Task brief: Each entry below is to be copied verbatim.

Top of Input records

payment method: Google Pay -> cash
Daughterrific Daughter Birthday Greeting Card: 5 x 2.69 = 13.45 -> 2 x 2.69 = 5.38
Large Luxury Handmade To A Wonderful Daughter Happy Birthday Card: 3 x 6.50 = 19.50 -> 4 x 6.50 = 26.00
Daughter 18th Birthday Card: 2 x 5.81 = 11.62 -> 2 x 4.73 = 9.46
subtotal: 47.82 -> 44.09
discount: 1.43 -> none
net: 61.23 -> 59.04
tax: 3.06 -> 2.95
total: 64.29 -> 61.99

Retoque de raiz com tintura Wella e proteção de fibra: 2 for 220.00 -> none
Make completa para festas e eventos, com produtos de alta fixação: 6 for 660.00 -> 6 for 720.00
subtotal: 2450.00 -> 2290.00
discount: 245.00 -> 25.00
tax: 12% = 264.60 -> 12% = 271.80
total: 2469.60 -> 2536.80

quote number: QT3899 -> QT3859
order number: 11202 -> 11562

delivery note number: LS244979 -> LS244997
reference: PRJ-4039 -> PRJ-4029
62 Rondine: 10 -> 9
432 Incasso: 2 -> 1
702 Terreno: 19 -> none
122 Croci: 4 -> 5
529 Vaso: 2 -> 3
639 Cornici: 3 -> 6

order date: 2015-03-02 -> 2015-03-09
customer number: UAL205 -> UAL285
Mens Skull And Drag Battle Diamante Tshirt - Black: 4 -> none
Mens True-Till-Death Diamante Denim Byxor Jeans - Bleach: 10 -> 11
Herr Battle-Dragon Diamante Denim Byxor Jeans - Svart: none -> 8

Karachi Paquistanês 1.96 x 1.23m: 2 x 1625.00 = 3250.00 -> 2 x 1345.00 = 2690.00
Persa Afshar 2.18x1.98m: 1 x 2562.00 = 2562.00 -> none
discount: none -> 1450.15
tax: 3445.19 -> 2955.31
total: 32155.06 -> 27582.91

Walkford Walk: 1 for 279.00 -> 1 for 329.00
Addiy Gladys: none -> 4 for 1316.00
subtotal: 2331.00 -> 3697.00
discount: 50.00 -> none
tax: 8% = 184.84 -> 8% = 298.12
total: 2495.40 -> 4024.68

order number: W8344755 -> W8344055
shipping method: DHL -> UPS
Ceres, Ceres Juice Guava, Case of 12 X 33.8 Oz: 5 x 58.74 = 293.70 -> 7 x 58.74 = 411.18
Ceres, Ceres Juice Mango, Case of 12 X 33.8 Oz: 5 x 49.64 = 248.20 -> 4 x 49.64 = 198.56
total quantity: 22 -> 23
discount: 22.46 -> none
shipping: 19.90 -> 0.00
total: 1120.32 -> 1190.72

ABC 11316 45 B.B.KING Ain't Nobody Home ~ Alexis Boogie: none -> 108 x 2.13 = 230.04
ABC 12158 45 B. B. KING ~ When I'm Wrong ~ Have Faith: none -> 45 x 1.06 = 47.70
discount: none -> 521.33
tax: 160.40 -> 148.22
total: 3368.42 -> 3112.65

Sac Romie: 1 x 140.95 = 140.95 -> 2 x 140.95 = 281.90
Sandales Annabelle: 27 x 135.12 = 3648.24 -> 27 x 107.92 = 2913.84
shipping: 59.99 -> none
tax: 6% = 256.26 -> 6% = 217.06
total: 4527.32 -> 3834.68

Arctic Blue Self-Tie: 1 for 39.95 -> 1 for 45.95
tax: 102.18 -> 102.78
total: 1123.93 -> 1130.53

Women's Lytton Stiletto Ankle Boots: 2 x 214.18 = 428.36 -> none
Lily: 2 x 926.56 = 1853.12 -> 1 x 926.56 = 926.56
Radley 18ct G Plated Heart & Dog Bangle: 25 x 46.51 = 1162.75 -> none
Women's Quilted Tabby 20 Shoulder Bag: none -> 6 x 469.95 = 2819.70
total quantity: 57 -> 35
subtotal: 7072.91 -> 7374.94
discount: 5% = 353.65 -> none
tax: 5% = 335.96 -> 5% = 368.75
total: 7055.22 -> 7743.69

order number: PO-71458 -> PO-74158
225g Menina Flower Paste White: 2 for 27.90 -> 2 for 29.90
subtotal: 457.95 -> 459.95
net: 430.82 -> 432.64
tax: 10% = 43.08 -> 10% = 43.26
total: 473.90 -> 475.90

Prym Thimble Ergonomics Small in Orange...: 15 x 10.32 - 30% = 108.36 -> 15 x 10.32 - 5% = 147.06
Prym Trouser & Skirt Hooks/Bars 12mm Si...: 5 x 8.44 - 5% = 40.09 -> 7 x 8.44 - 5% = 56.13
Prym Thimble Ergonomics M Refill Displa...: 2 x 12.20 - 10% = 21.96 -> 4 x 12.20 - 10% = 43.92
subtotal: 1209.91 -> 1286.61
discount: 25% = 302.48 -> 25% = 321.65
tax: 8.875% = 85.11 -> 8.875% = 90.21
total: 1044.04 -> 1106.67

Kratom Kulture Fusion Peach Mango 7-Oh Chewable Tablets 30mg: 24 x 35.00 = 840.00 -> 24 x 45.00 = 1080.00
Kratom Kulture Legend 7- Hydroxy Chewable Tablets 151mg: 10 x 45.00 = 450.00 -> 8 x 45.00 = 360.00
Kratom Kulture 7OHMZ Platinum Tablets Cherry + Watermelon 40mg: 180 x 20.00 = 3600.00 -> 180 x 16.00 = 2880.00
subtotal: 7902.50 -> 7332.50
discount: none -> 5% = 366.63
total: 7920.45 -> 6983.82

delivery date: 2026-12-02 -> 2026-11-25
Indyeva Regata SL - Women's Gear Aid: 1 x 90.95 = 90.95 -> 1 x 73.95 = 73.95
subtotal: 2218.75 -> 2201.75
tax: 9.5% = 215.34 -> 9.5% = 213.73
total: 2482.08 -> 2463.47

Bottom of Input records

Answer:
payment method: Google Pay -> cash
Daughterrific Daughter Birthday Greeting Card: 5 x 2.69 = 13.45 -> 2 x 2.69 = 5.38
Large Luxury Handmade To A Wonderful Daughter Happy Birthday Card: 3 x 6.50 = 19.50 -> 4 x 6.50 = 26.00
Daughter 18th Birthday Card: 2 x 5.81 = 11.62 -> 2 x 4.73 = 9.46
subtotal: 47.82 -> 44.09
discount: 1.43 -> none
net: 61.23 -> 59.04
tax: 3.06 -> 2.95
total: 64.29 -> 61.99

Retoque de raiz com tintura Wella e proteção de fibra: 2 for 220.00 -> none
Make completa para festas e eventos, com produtos de alta fixação: 6 for 660.00 -> 6 for 720.00
subtotal: 2450.00 -> 2290.00
discount: 245.00 -> 25.00
tax: 12% = 264.60 -> 12% = 271.80
total: 2469.60 -> 2536.80

quote number: QT3899 -> QT3859
order number: 11202 -> 11562

delivery note number: LS244979 -> LS244997
reference: PRJ-4039 -> PRJ-4029
62 Rondine: 10 -> 9
432 Incasso: 2 -> 1
702 Terreno: 19 -> none
122 Croci: 4 -> 5
529 Vaso: 2 -> 3
639 Cornici: 3 -> 6

order date: 2015-03-02 -> 2015-03-09
customer number: UAL205 -> UAL285
Mens Skull And Drag Battle Diamante Tshirt - Black: 4 -> none
Mens True-Till-Death Diamante Denim Byxor Jeans - Bleach: 10 -> 11
Herr Battle-Dragon Diamante Denim Byxor Jeans - Svart: none -> 8

Karachi Paquistanês 1.96 x 1.23m: 2 x 1625.00 = 3250.00 -> 2 x 1345.00 = 2690.00
Persa Afshar 2.18x1.98m: 1 x 2562.00 = 2562.00 -> none
discount: none -> 1450.15
tax: 3445.19 -> 2955.31
total: 32155.06 -> 27582.91

Walkford Walk: 1 for 279.00 -> 1 for 329.00
Addiy Gladys: none -> 4 for 1316.00
subtotal: 2331.00 -> 3697.00
discount: 50.00 -> none
tax: 8% = 184.84 -> 8% = 298.12
total: 2495.40 -> 4024.68

order number: W8344755 -> W8344055
shipping method: DHL -> UPS
Ceres, Ceres Juice Guava, Case of 12 X 33.8 Oz: 5 x 58.74 = 293.70 -> 7 x 58.74 = 411.18
Ceres, Ceres Juice Mango, Case of 12 X 33.8 Oz: 5 x 49.64 = 248.20 -> 4 x 49.64 = 198.56
total quantity: 22 -> 23
discount: 22.46 -> none
shipping: 19.90 -> 0.00
total: 1120.32 -> 1190.72

ABC 11316 45 B.B.KING Ain't Nobody Home ~ Alexis Boogie: none -> 108 x 2.13 = 230.04
ABC 12158 45 B. B. KING ~ When I'm Wrong ~ Have Faith: none -> 45 x 1.06 = 47.70
discount: none -> 521.33
tax: 160.40 -> 148.22
total: 3368.42 -> 3112.65

Sac Romie: 1 x 140.95 = 140.95 -> 2 x 140.95 = 281.90
Sandales Annabelle: 27 x 135.12 = 3648.24 -> 27 x 107.92 = 2913.84
shipping: 59.99 -> none
tax: 6% = 256.26 -> 6% = 217.06
total: 4527.32 -> 3834.68

Arctic Blue Self-Tie: 1 for 39.95 -> 1 for 45.95
tax: 102.18 -> 102.78
total: 1123.93 -> 1130.53

Women's Lytton Stiletto Ankle Boots: 2 x 214.18 = 428.36 -> none
Lily: 2 x 926.56 = 1853.12 -> 1 x 926.56 = 926.56
Radley 18ct G Plated Heart & Dog Bangle: 25 x 46.51 = 1162.75 -> none
Women's Quilted Tabby 20 Shoulder Bag: none -> 6 x 469.95 = 2819.70
total quantity: 57 -> 35
subtotal: 7072.91 -> 7374.94
discount: 5% = 353.65 -> none
tax: 5% = 335.96 -> 5% = 368.75
total: 7055.22 -> 7743.69

order number: PO-71458 -> PO-74158
225g Menina Flower Paste White: 2 for 27.90 -> 2 for 29.90
subtotal: 457.95 -> 459.95
net: 430.82 -> 432.64
tax: 10% = 43.08 -> 10% = 43.26
total: 473.90 -> 475.90

Prym Thimble Ergonomics Small in Orange...: 15 x 10.32 - 30% = 108.36 -> 15 x 10.32 - 5% = 147.06
Prym Trouser & Skirt Hooks/Bars 12mm Si...: 5 x 8.44 - 5% = 40.09 -> 7 x 8.44 - 5% = 56.13
Prym Thimble Ergonomics M Refill Displa...: 2 x 12.20 - 10% = 21.96 -> 4 x 12.20 - 10% = 43.92
subtotal: 1209.91 -> 1286.61
discount: 25% = 302.48 -> 25% = 321.65
tax: 8.875% = 85.11 -> 8.875% = 90.21
total: 1044.04 -> 1106.67

Kratom Kulture Fusion Peach Mango 7-Oh Chewable Tablets 30mg: 24 x 35.00 = 840.00 -> 24 x 45.00 = 1080.00
Kratom Kulture Legend 7- Hydroxy Chewable Tablets 151mg: 10 x 45.00 = 450.00 -> 8 x 45.00 = 360.00
Kratom Kulture 7OHMZ Platinum Tablets Cherry + Watermelon 40mg: 180 x 20.00 = 3600.00 -> 180 x 16.00 = 2880.00
subtotal: 7902.50 -> 7332.50
discount: none -> 5% = 366.63
total: 7920.45 -> 6983.82

delivery date: 2026-12-02 -> 2026-11-25
Indyeva Regata SL - Women's Gear Aid: 1 x 90.95 = 90.95 -> 1 x 73.95 = 73.95
subtotal: 2218.75 -> 2201.75
tax: 9.5% = 215.34 -> 9.5% = 213.73
total: 2482.08 -> 2463.47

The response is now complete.